[Data to process]
[Start of Attachment]
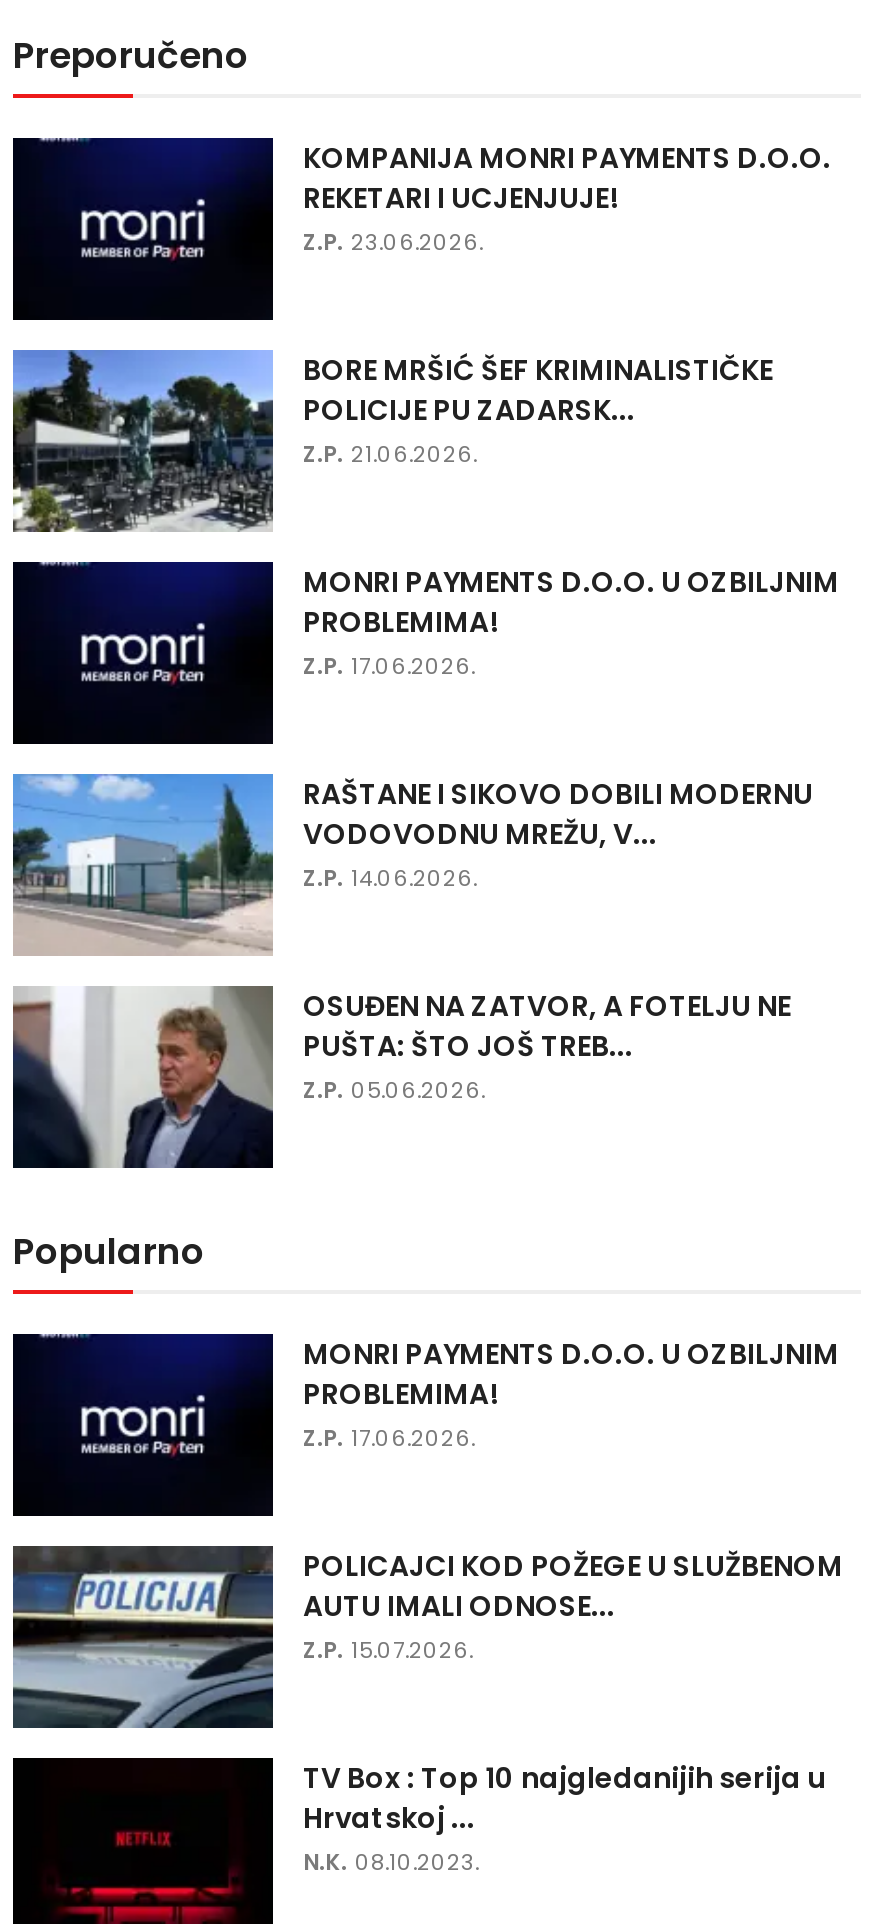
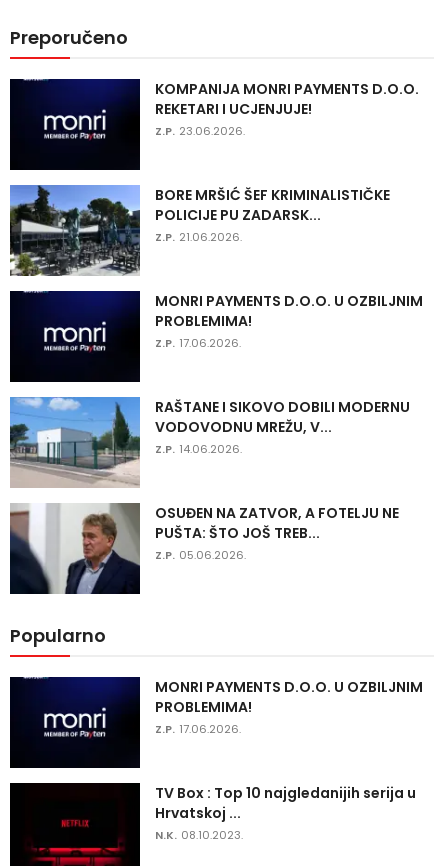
- [image]
- POLICAJCI KOD POŽEGE U SLUŽBENOM
- AUTU IMALI ODNOSE...
- Z.P. 15.07.2026.
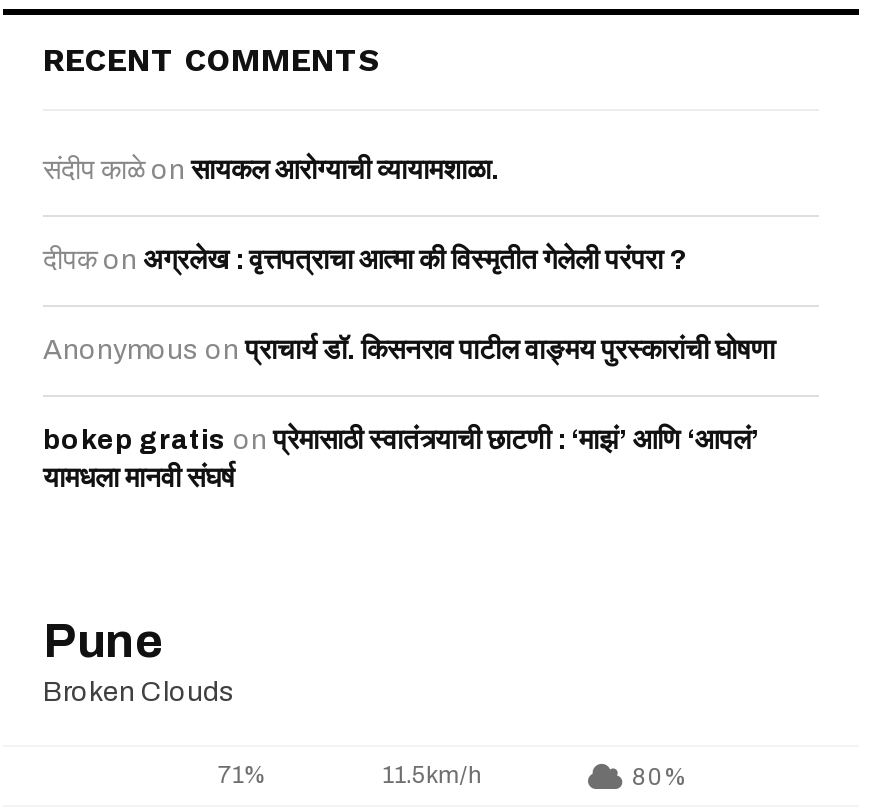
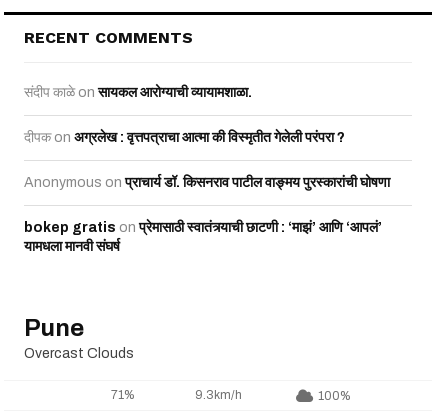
- Broken Clouds
+ Overcast Clouds

- 11.5km/h
- 80%
+ 9.3km/h
+ 100%
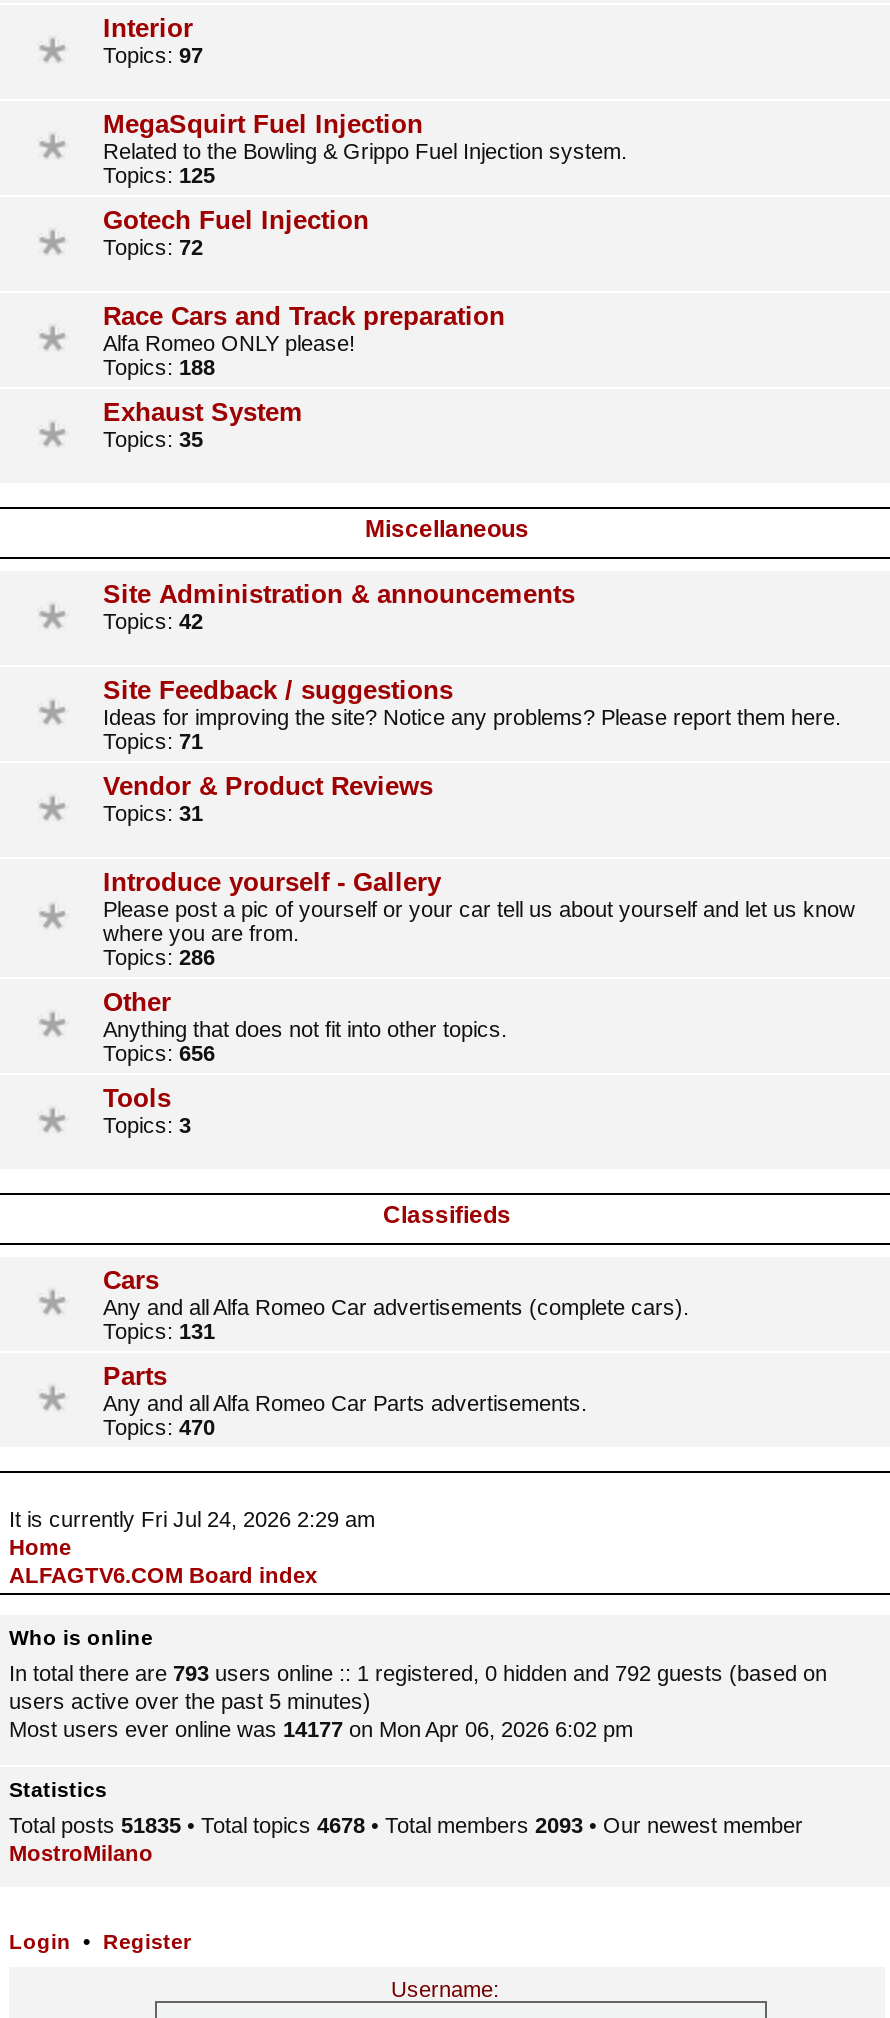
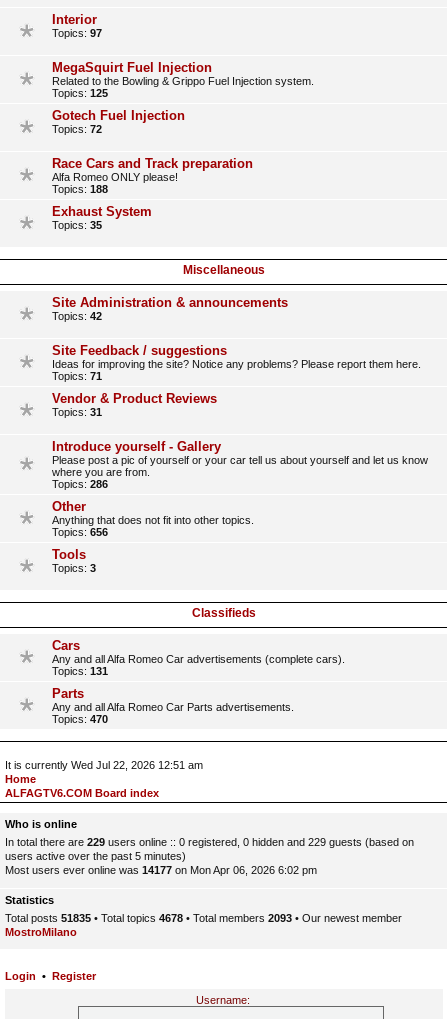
- It is currently Fri Jul 24, 2026 2:29 am
+ It is currently Wed Jul 22, 2026 12:51 am

- In total there are 793 users online :: 1 registered, 0 hidden and 792 guests (based on
+ In total there are 229 users online :: 0 registered, 0 hidden and 229 guests (based on
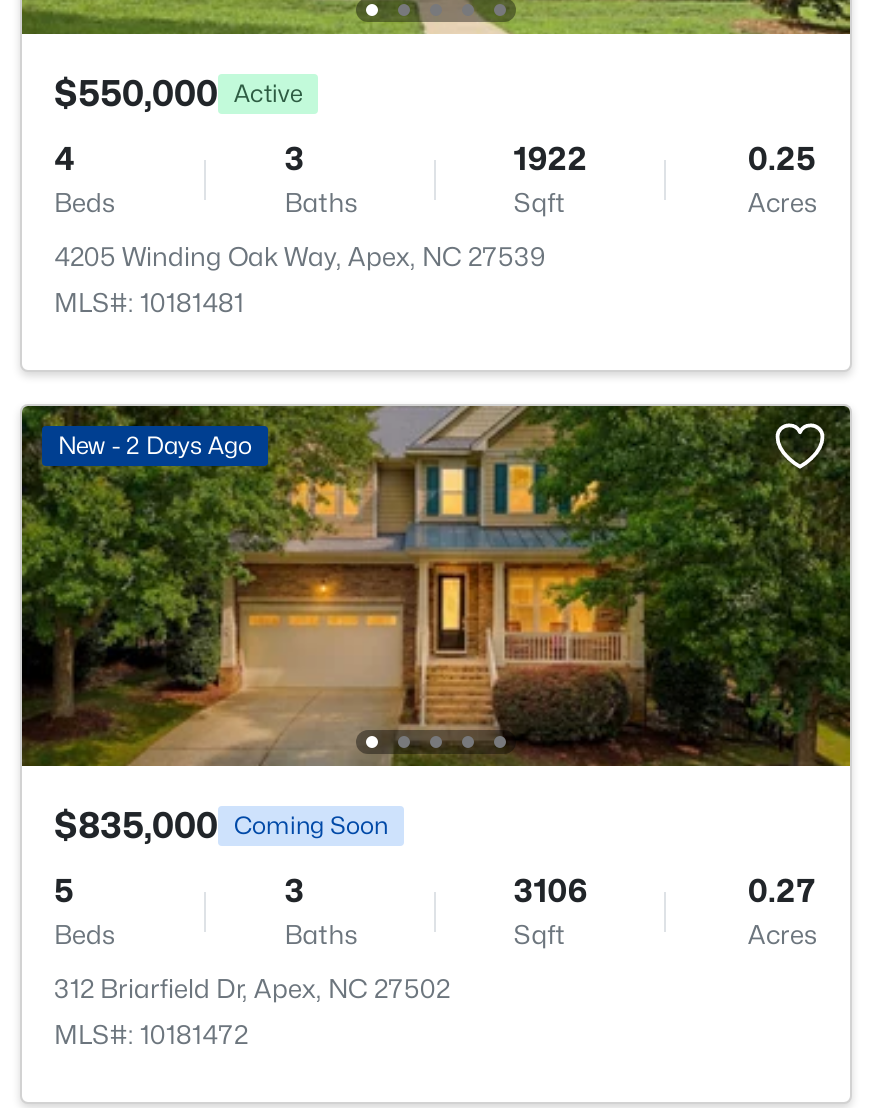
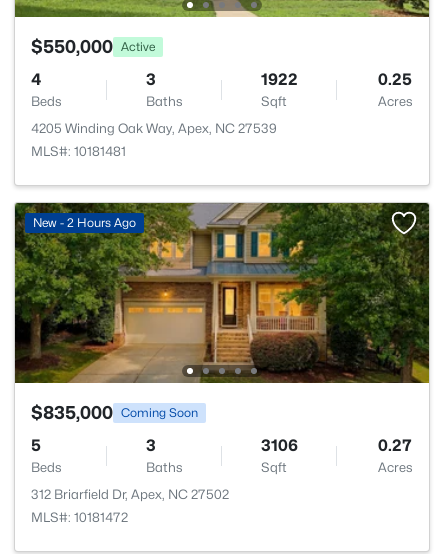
- New - 2 Days Ago
+ New - 2 Hours Ago
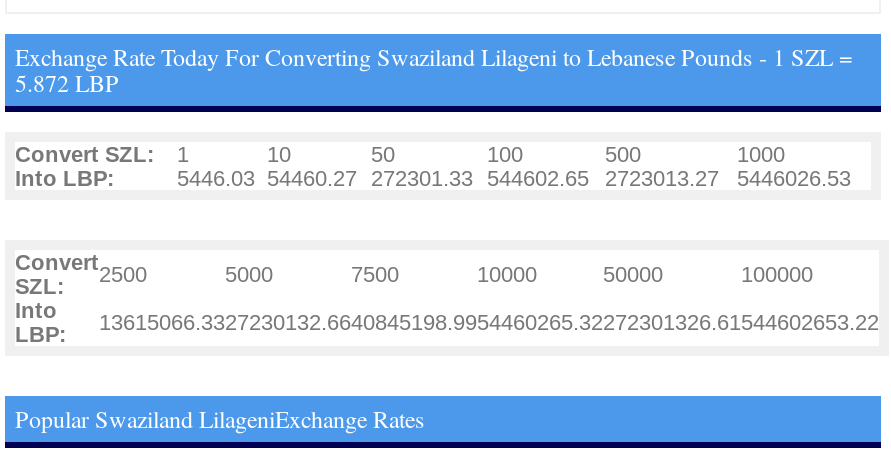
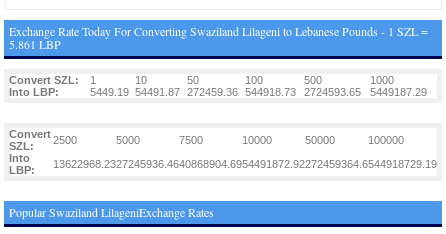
- 5.872 LBP
+ 5.861 LBP

- 5446.03 54460.27 272301.33 544602.65
+ 5449.19 54491.87 272459.36 544918.73

- 2723013.27
+ 2724593.65

- 5446026.53
+ 5449187.29

- Into LBP: 13615066.3327230132.6640845198.9954460265.32272301326.61544602653.22
+ Into LBP: 13622968.2327245936.4640868904.6954491872.92272459364.6544918729.19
[End of Attachment]
[About this exercise] A faithful copy of the entries above is needed, one that contains no images.

[Answer box]
- [image]
- POLICAJCI KOD POŽEGE U SLUŽBENOM
- AUTU IMALI ODNOSE...
- Z.P. 15.07.2026.
- Broken Clouds
+ Overcast Clouds

- 11.5km/h
- 80%
+ 9.3km/h
+ 100%
- It is currently Fri Jul 24, 2026 2:29 am
+ It is currently Wed Jul 22, 2026 12:51 am

- In total there are 793 users online :: 1 registered, 0 hidden and 792 guests (based on
+ In total there are 229 users online :: 0 registered, 0 hidden and 229 guests (based on
- New - 2 Days Ago
+ New - 2 Hours Ago
- 5.872 LBP
+ 5.861 LBP

- 5446.03 54460.27 272301.33 544602.65
+ 5449.19 54491.87 272459.36 544918.73

- 2723013.27
+ 2724593.65

- 5446026.53
+ 5449187.29

- Into LBP: 13615066.3327230132.6640845198.9954460265.32272301326.61544602653.22
+ Into LBP: 13622968.2327245936.4640868904.6954491872.92272459364.6544918729.19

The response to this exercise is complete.